Saya salah satu orang yang cukup beruntung merasakan keberhasilan dalam menekuni usaha kecil saya beberapa tahun ini. Rasa penat, lelah dan pikiran yang tercurah selama ini serasa berbalas dengan manisnya buah yang bisa mulai dipetik. Namun ada satu hal yang berasa masih mengganjal dan mulai mengkhawatirkan bagi saya. Masihkah produk-produk saya, kami, dan bangsa ini mampu bersaing dengan hujaman produk asing yang kian meraih hati masyarakat kita sendiri?
Pikiran tersebut semakin berkecamuk dan membuat saya kian tak berdaya. Bagaimana tidak? Sebagai seorang pengusaha dengan modal kecil, saya harus bertarung dengan kerasnya pasar global, bersaing dengan raksasa-raksasa yang dalam masalah hargapun kadang mustahil untuk diimbangi. Apa arti sebuah kesuksesan bagi saya kalau negeri saya masih terperosok dalam lubang dan belum bisa bangkit berdiri?
Kita mungkin bisa sedikit berbangga dengan munculnya beberapa industri IT dalam negri yang dengan semangat tinggi walau tertatih-tatih berani membusungkan dada. Saya sebut saja, ada Advan, byon, Zyrex, Axioo dsb. Atau berbagai produk lain yang takdisangka merupakan produk anak bangsa yang mendunia seperti Esenzza, Sepatu Buccheri, Jeans Lea, Edward Forrer, Silver Queen, Indomie, Polytron, Sepeda Polygon, dll. Mereka turut berjuang mengambil alih pasar di dalam dan luar negeri. Tapi, entahlah akan mampu bertahan seberapa lama? Namun masih jauh lebih disyukuri daripada mobil Esemka yang tidak tahu entah kemana rimbanya.
Produk dalam negeri yang mendunia :
lihat : Sumber
Namun seberapa pentingkah kita memikirkan hal itu? Sedangkan mungkin saat ini lebih penting memikirkan kepuasan kita sendiri?
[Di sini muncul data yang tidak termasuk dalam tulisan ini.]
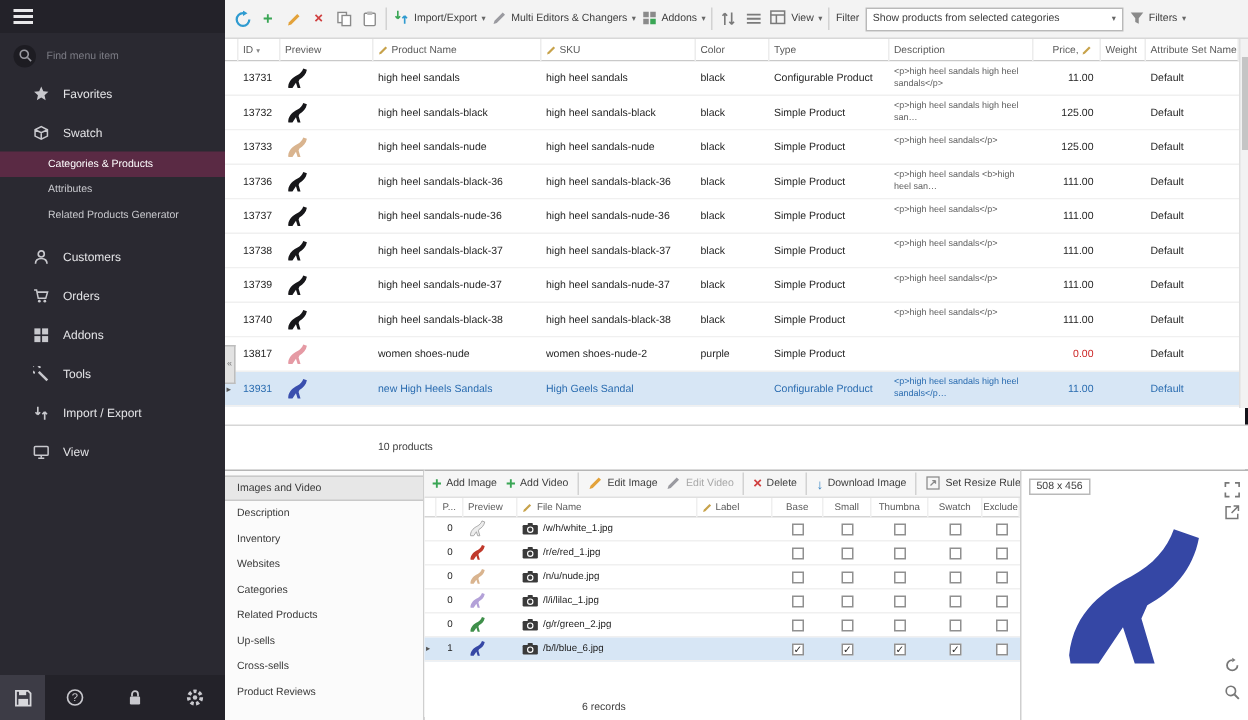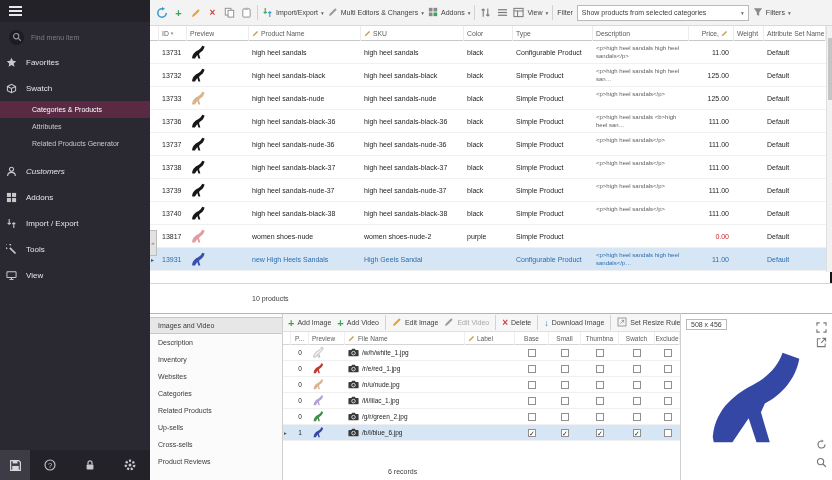"Favorites" .sb-item { padding: 0 5px -> 0 21px }
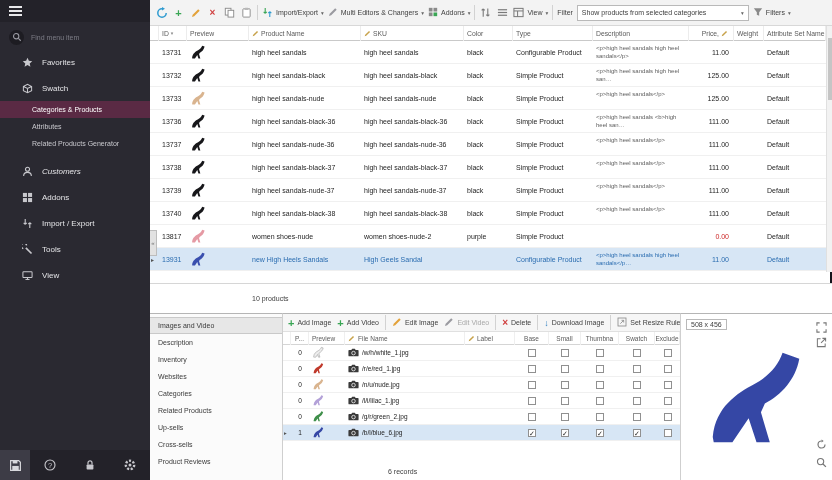"Customers" .sb-item.mt { font-style: italic -> none }
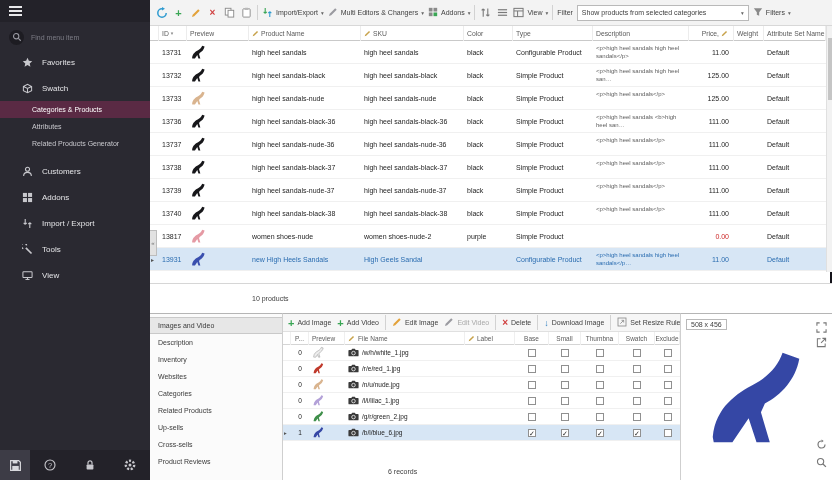"Orders" div.sb-item { html: none -> <div> <span> <svg> <path></path> <circle></circle> <circle></circle> </svg> </span> <span>Orders</span> </div> }
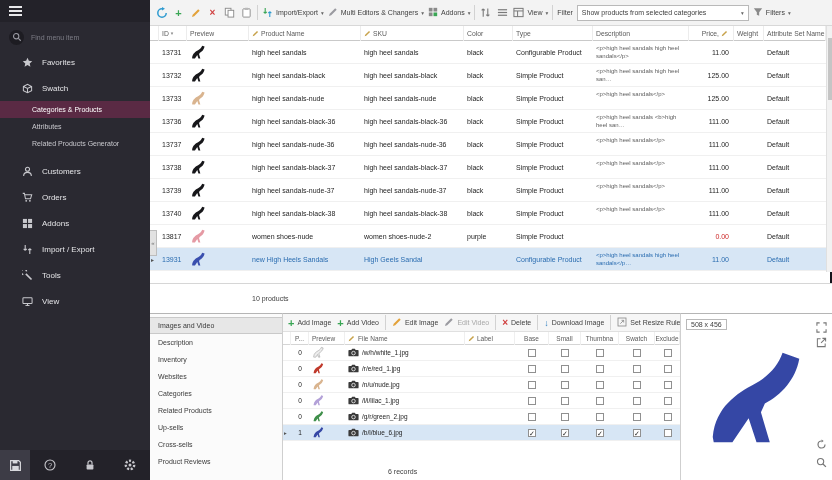"Import / Export" div.sb-item { order: before "Tools" -> after "Tools" }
Kadangkala saya prihatin memperhatikan karyawan, dengan gaji perbulan berkisar antara 1-2 juta rupiah tak kuasa menahan keinginan untuk selalu membeli smartphone terbaru dengan harga 2 -3x lipat gaji mereka. Lantas bagaimana masa depan mereka kalau gaji pun kini tak cukup untuk mengimbangi?
Geliat produk asing di dalam negeri kita ini semakin terasa imbasnya. Mulai dari perilaku konsumtif yang kian meningkat hingga pada hilangnya rasa cinta produk dalam negri. Secara sadar atau tidak, secara ekonomi kita berada dibawah pengaruh negara-negara raksasa produksi. Gaji kita telah tergadai oleh hutang kredit dari barang-barang yang belum tentu penting. Gema iklannya pun membuat kita sulit berfikir jernih, ingin ini, itu, bahkan semua.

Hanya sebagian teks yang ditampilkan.